At FACT, there's a huge interactive work, where the visitor is invited to partake in a number of games (pretty sure snakes and ladders was part of it...) in order to acquire one of many exhibition posters (seen on the walls below). The posters are really well designed, so next time I'm in Liverpool I am most definitely acquiring some before they run out of stock.


Oh, and not to forget Oded Hirsch's lift, plonked right behind Topshop smack bang into the middle of Liverpool One. Possibly the most well known piece in this year's Biennial, it really invites reaction from the unsuspecting public- I overheard a bunch of prepubescent boys talking about it for ages


I must have been listening to their conversation on what contemporary sculpture was for a while, because I ended up 5 minutes late for a tour I'd planned to go on at The Cunard Building, lead by Lorenzo Fusi, Liverpool Biennial curator. Having the Cunard building open to the public for this exhibition is a brilliant addition to the Biennial this year, as the chance of getting to wander through this dramatic building is pretty slim at other times. The interiors are amazing! Throughout Fusi's tour, he discussed why and how The Unexpected Guest came to be for the 2012 Biennial. Learning more about how Liverpool fits into this overall theme of hospitality was really interesting, and seeing how this ties in with so many works exhibited throughout the city really was fascinating. These tours occur every Sunday, alternating between the Cunard Building and The Open Eye Gallery and lead by a wide range of Biennial contributors. 

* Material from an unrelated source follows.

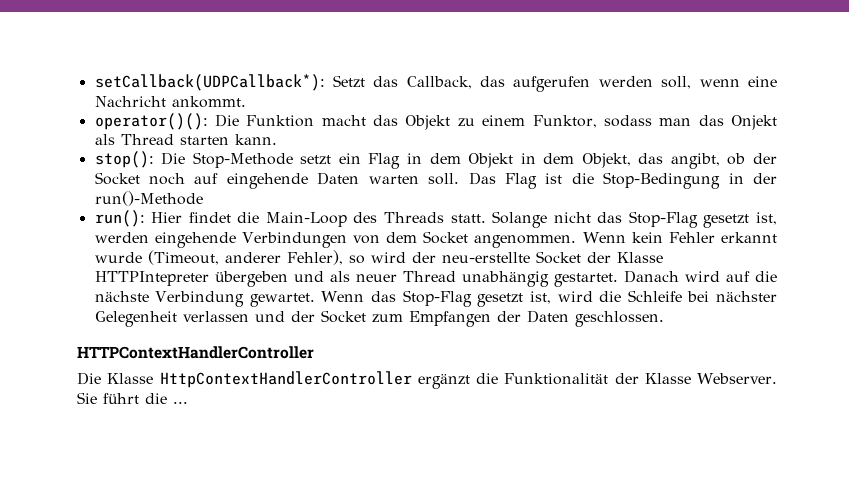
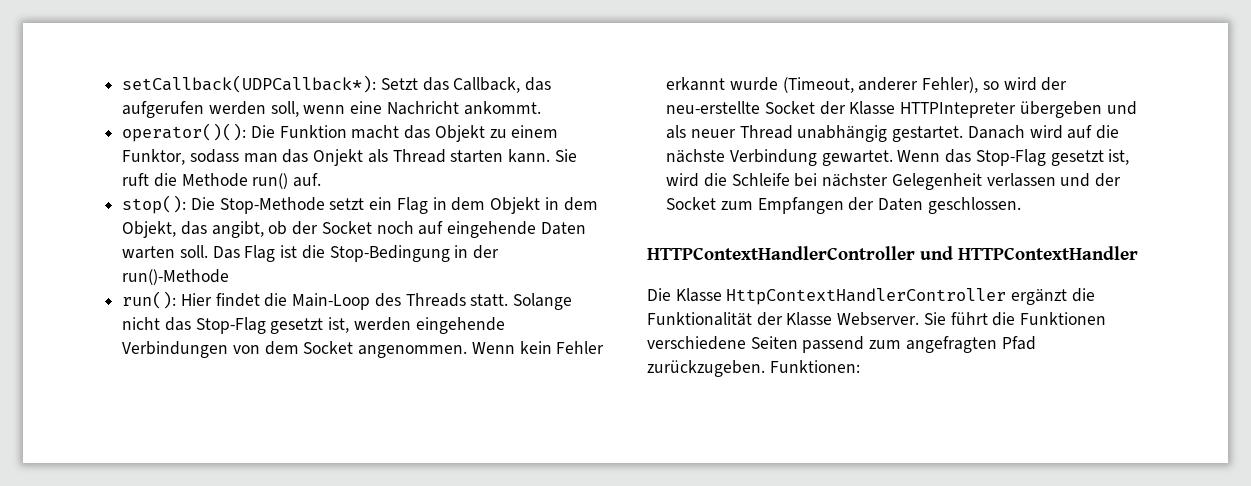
(277, 139) none -> [554,149,577,162] [122,173,322,189] Sie ruft die Methode run() auf.
(314, 352) none -> [920,246,1138,260] und HTTPContextHandler
[173,401,188,404] ... -> [1020,312,1107,325] [647,336,1036,353] [647,360,860,377] Funktionen verschiedene Seiten passend zum angefragten Pfad zurückzugeben. Funktionen:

Trevor Paglen's 'Prototype for a Non-functional Satellite'
AMAZING.

(Detail of above)



Pamela Rosenkranz's 'Bow Human' sculpture series.


Mark Morrisroe's work in the Open Eye Gallery is brilliant as well, but I was on the verge of missing my train from Lime Street, so I didn't spend more than half an hour in there unfortunately. In retrospect, I had a particularly productive weekend, although I am about to splurge on another set of train tickets to head up to Liverpool again in the next few weeks, I've been waiting to see the John Moores painting prize for ages now so I'm deeply regretting not popping into the Walker Art Gallery. The Biennial guidebook this year is fairly succinct and useful too, but I did prefer the previous one that you had to pay a fiver for, as it contained a wealth of information about the Biennial's history and the artists involved, which is always handy I guess.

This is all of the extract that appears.